2. Parallel/streaming/lazy computation using dask.array with Xarray
3. Reading and writing data with Dask and Xarray
4. Automatic parallelization with apply_ufunc and map_blocks


In [None]:
import numpy as np
import xarray as xr

Lets set up a `LocalCluster` using `dask.distributed`

In [None]:
from dask.distributed import Client

client = Client()
client

<p>&#128070</p> Click the Dashboard link above. Or click the "Search" button in the dashboard.

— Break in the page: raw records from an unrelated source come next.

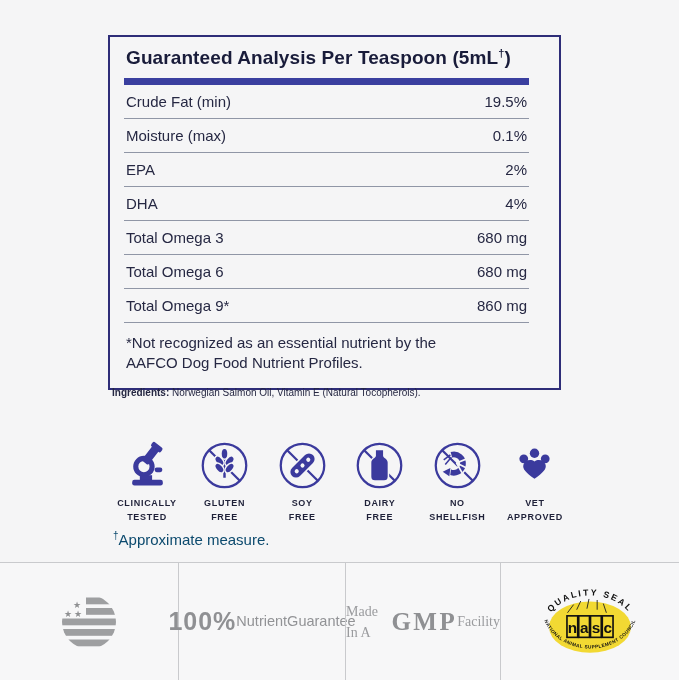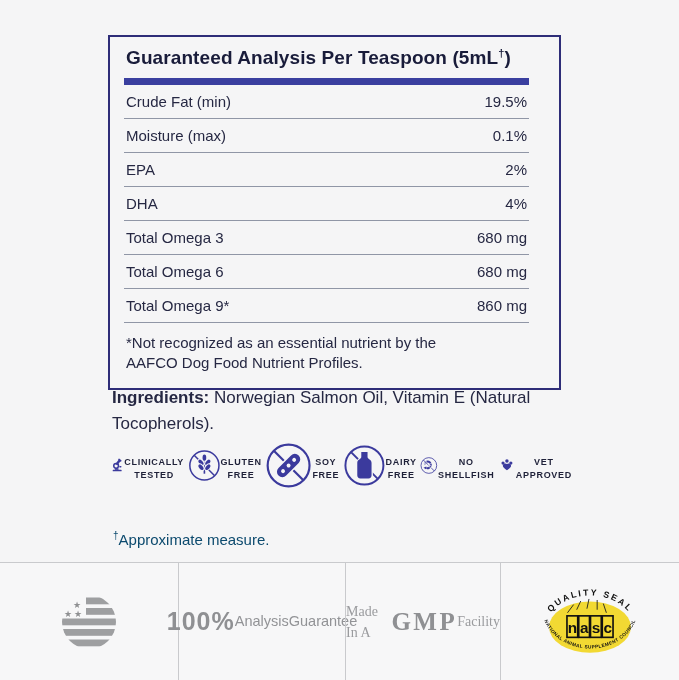"Ingredients: Norwegian Salmon Oil," .ingredients { font-size: 17px -> 10px }
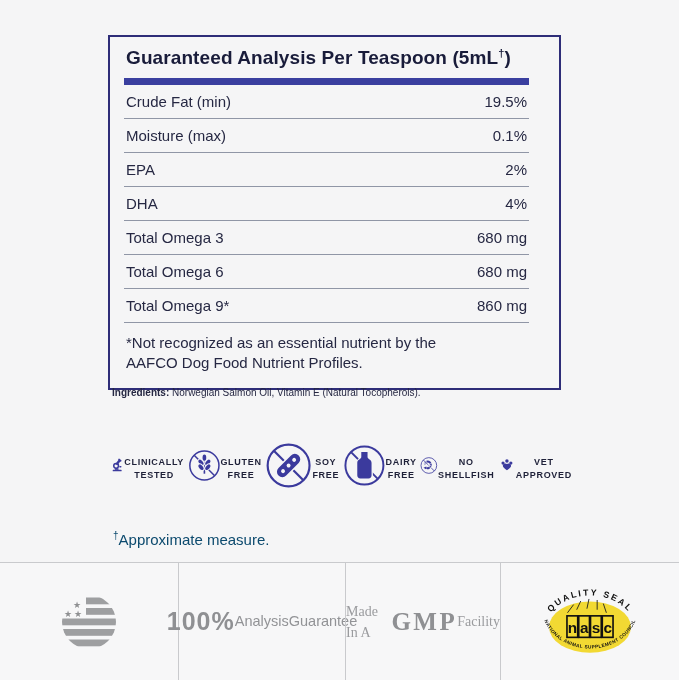"CLINICALLY" .feat { flex-direction: row -> column }
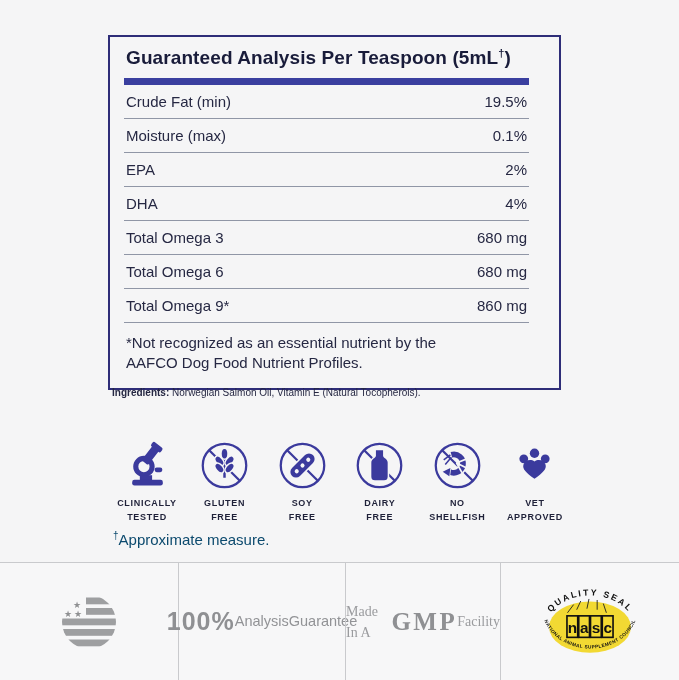"Analysis" div.ln { text: Analysis -> Nutrient }
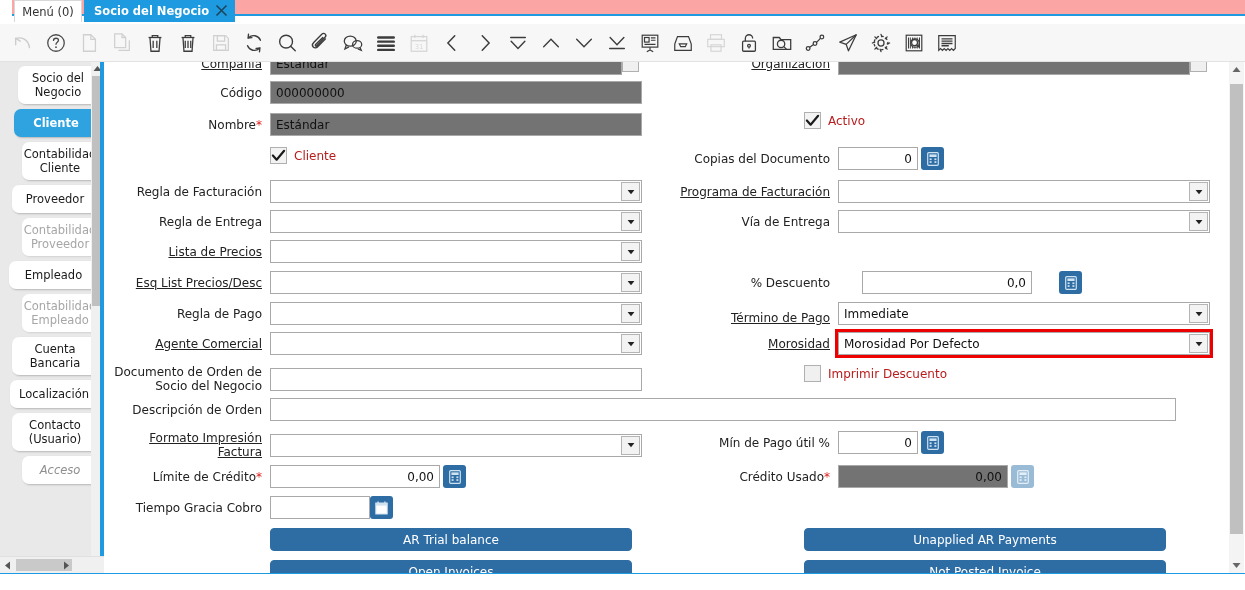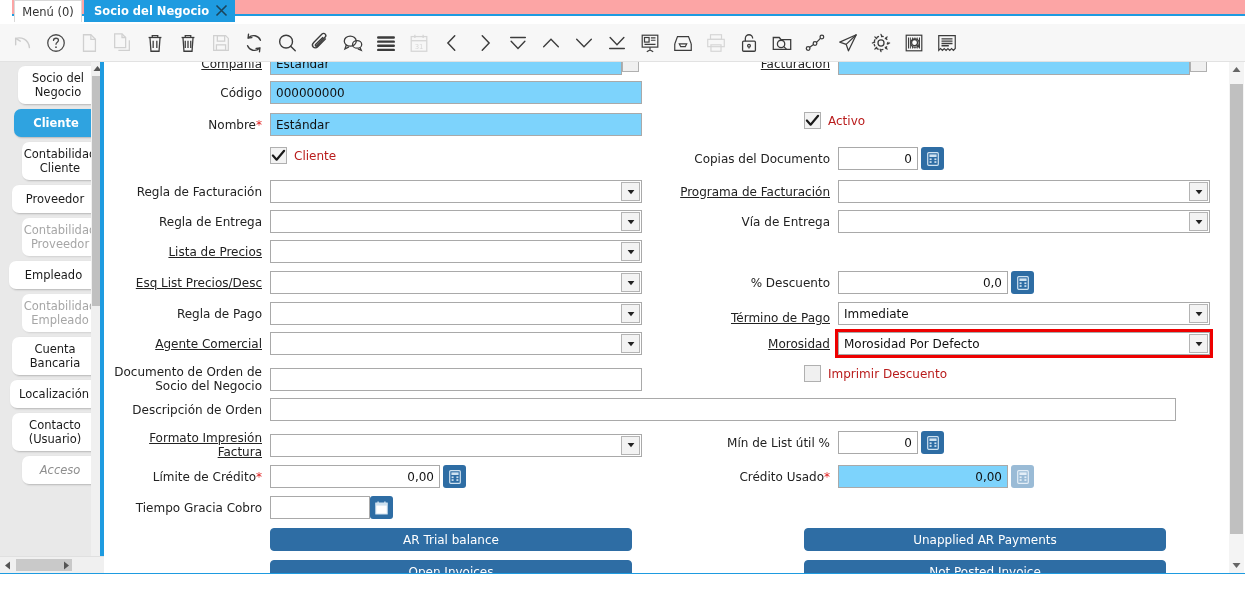"Estándar" .fld.ro { background: #7dd3fc -> #737373 }
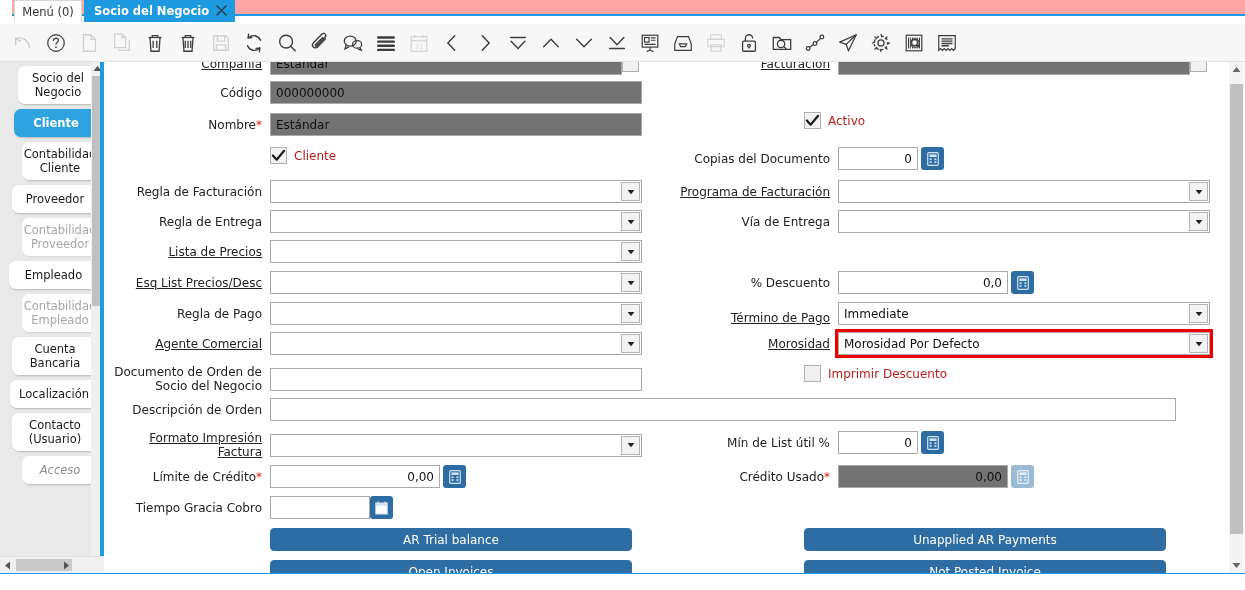"Facturación" div.lbl { text: Facturación -> Organización }
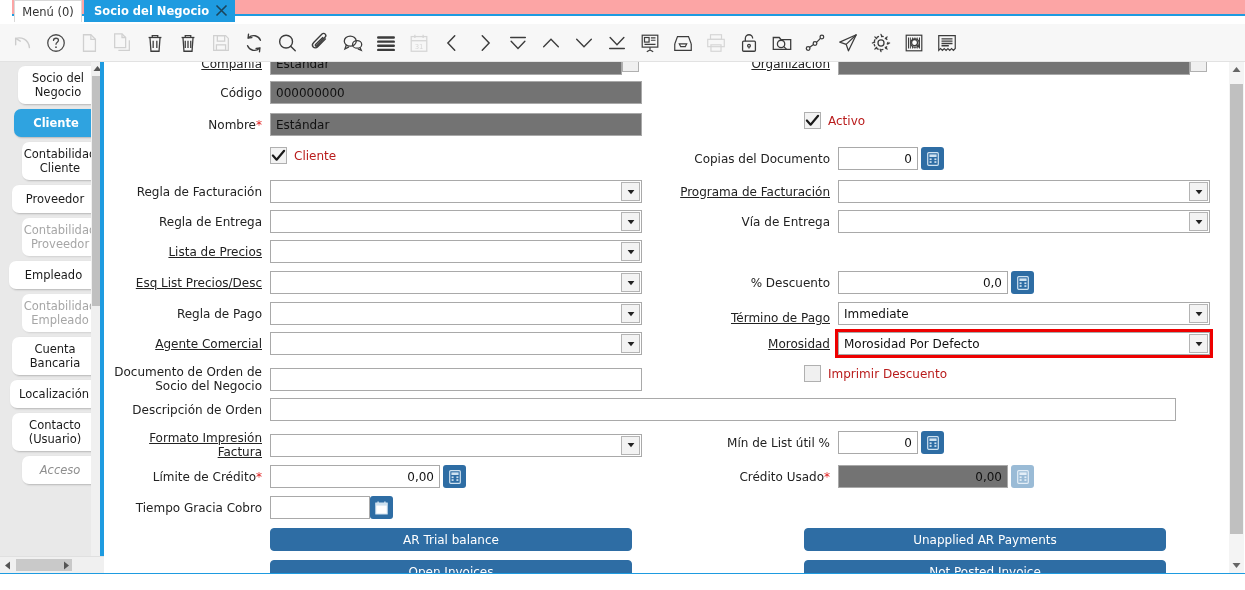"% Descuento" div.row { gap: none -> 24px }
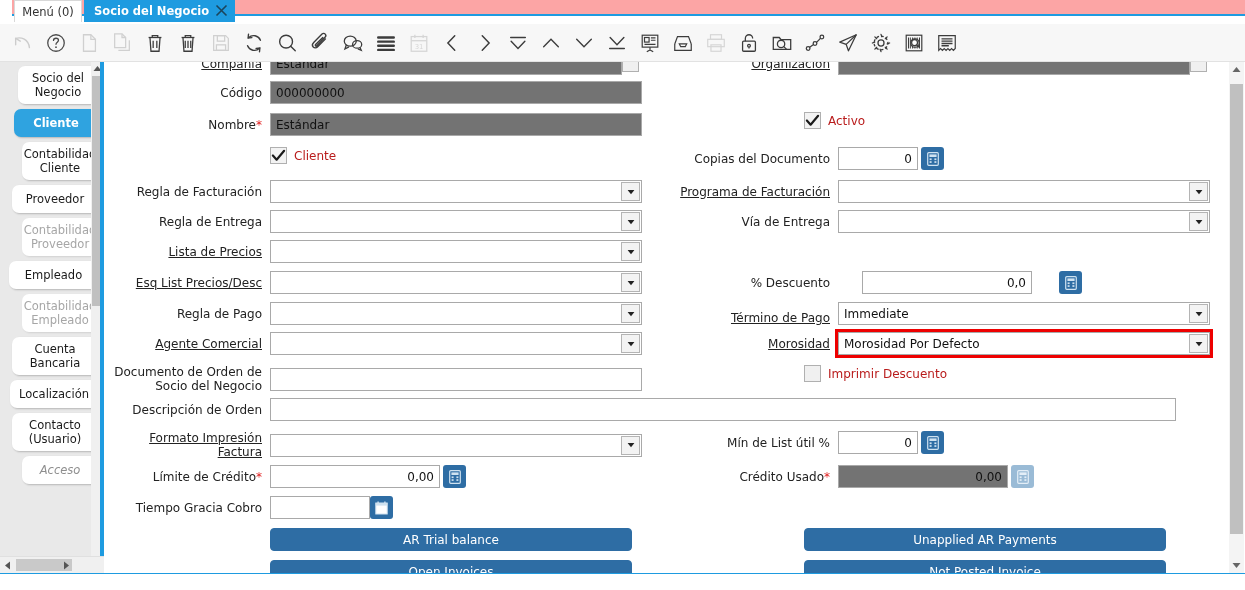"Mín de List útil %" div.lbl { text: List -> Pago }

Let's test that the dashboard is working..

In [None]:
import dask.array

dask.array.ones((1000, 4), chunks=(2, 1)).compute()  # should see activity in dashboard

## Reading and writing data with Dask and Xarray


In [None]:
ds = xr.tutorial.open_dataset(
    "air_temperature",
    chunks={
        "lat": 25,
        "lon": 25,
        "time": -1,
    },  # this tells xarray to open the dataset as a dask array
)
ds

The repr for the `air` DataArray shows the dask repr.

In [None]:
ds.air

## Parallel/streaming/lazy computation using dask.array with Xarray

Xarray seamlessly wraps dask so all computation is deferred until explicitly needed

In [None]:
mean = ds.air.mean("time")  # no activity on dashboard
mean  # contains a dask array

This is true for all xarray operations including slicing

In [None]:
timeseries = (
    ds.air.rolling(time=5).mean().isel(lon=1, lat=20)
)  # no activity on dashboard
timeseries  # contains dask array

### Getting concrete values from dask arrays

At some point, you will want to actually get concrete values from dask.

There are two ways to compute values on dask arrays. These concrete values are usually numpy arrays but could be a `pydata/sparse` array for example.

1. `.compute()` returns an xarray object
2. `.load()` replaces the dask array in the xarray object with a numpy array. This is equivalent to `ds = ds.compute()`

In [None]:
computed = mean.compute()  # activity on dashboard
computed  # has real numpy values

Note that `mean` still contains a dask array

In [None]:
mean

But if we call `.load()`,  `mean` will now contain a numpy array

In [None]:
mean.load()

In [None]:
mean

**Tip:** `.persist()` loads the values into distributed RAM. This is useful if you will be repeatedly using a dataset for computation. You'll see a persistent task on the dashboard

### `.values` vs `.data`

There are two ways to pull out the underlying data in an xarray object.

1. `.values` will always return a NumPy array. For dask-backed xarray objects, this means that compute will always be called
2. `.data` will return a Dask array

**Exercise**: Try extracting a dask array from `ds.air`

### Xarray data structures are first-class dask collections.

This means you can do things like `dask.compute(xarray_object)`, `dask.visualize(xarray_object)`, `dask.persist(xarray_object)`.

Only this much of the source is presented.